The oldest beds exposed in the complex (plumose masses of algal and foraminiferal boundstone) formed within wave base on the crest of an earlier organic buildup. The crest of the older buildup was subaerially exposed while a thick accumulation of carbonate mud replete with the phylloid algae, Ivanovia, started forming against its western (seaward) flank. As sea level rose and submerged the earlier mound, the phylloid-algal accumulation kept pace with sea-level rise and onlapped the older mound, despite a few brief interruptions. When the phylloid algae built up into wave base, and attained its climax stage of evolution, a typical shallow-water facies developed. This distinctive rock type on the preserved, rounded mound top contains abundant forams, both encrusting and mobile chambered forms, together with fish remains and conodonts. A bedded detrital flank facies, composed of broken phylloid-algal material, and concentrated remains of forams, fish, and conodonts that inhabited the upper mound, is present on the shelfward (lee) side of the complex. Abundant, algally coated skeletal grains characterize the flank facies, which is easily recognizable elsewhere within the area, mainly in mound-flanking beds.

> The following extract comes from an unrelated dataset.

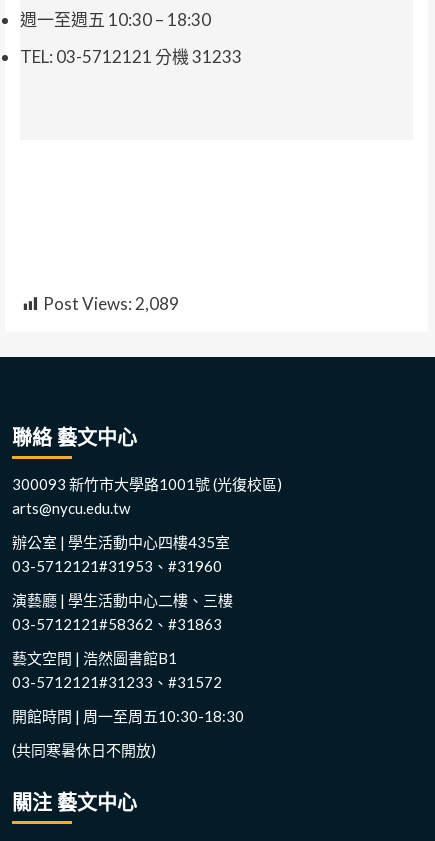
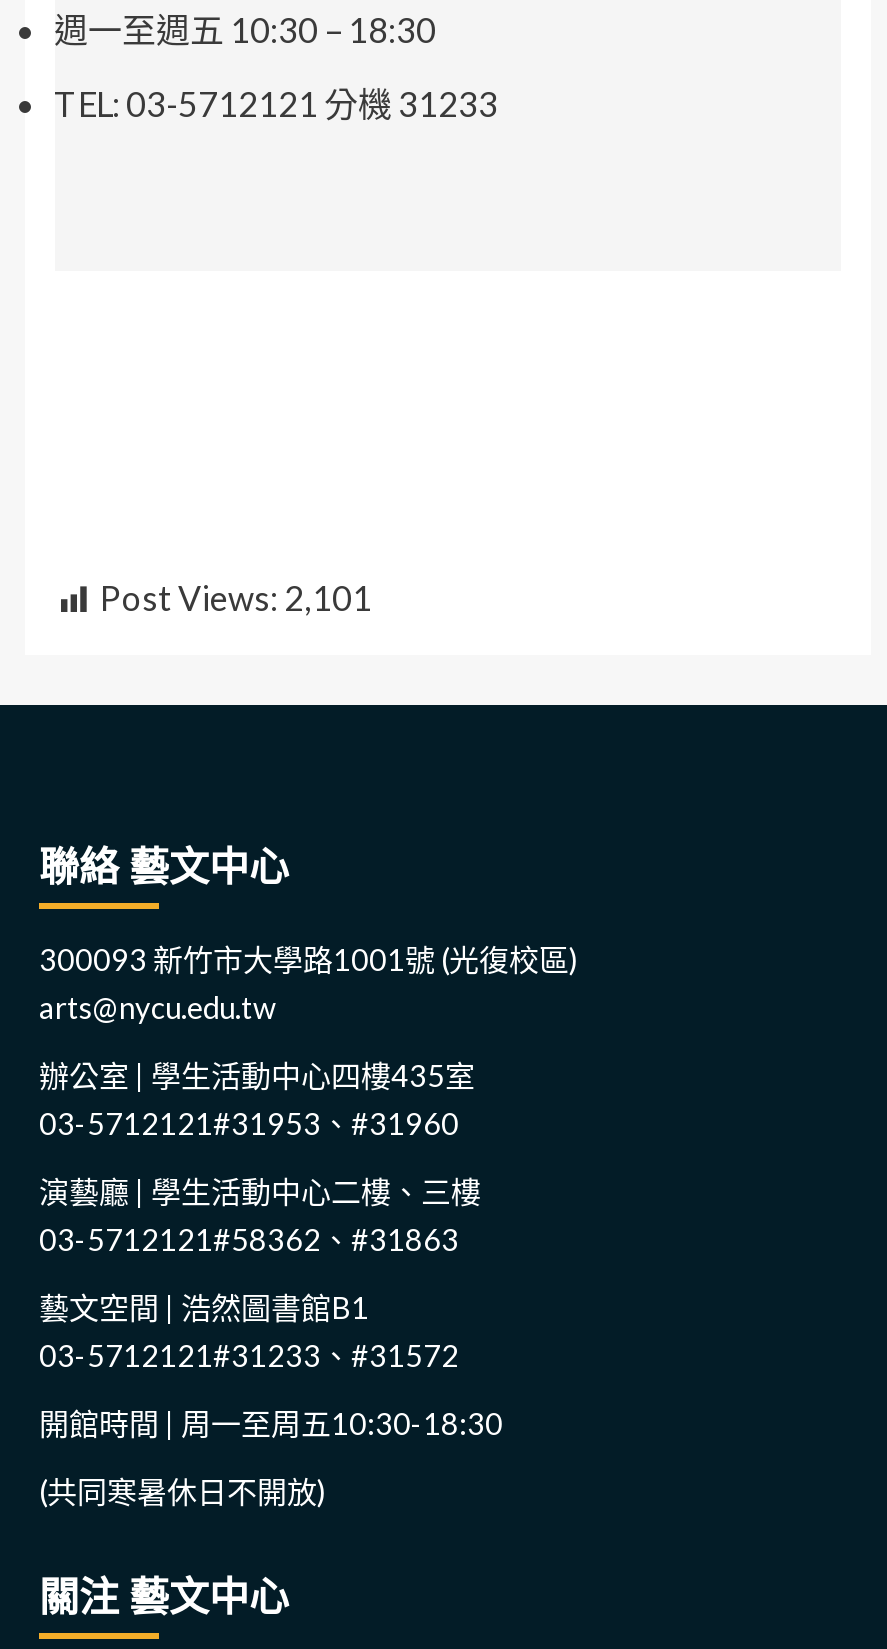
- Post Views: 2,089
+ Post Views: 2,101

When sea level dropped, Yucca Mound growth ceased, and smaller boundstone accumulations were formed down the offshore flank of the main mound complex.
The varied growth history of this particular organic buildup demonstrates just how much opportunity existed for subaerial and littoral diagenetic processes to act on and to modify the varied rock facies common in late Paleozoic phylloid-algal buildups.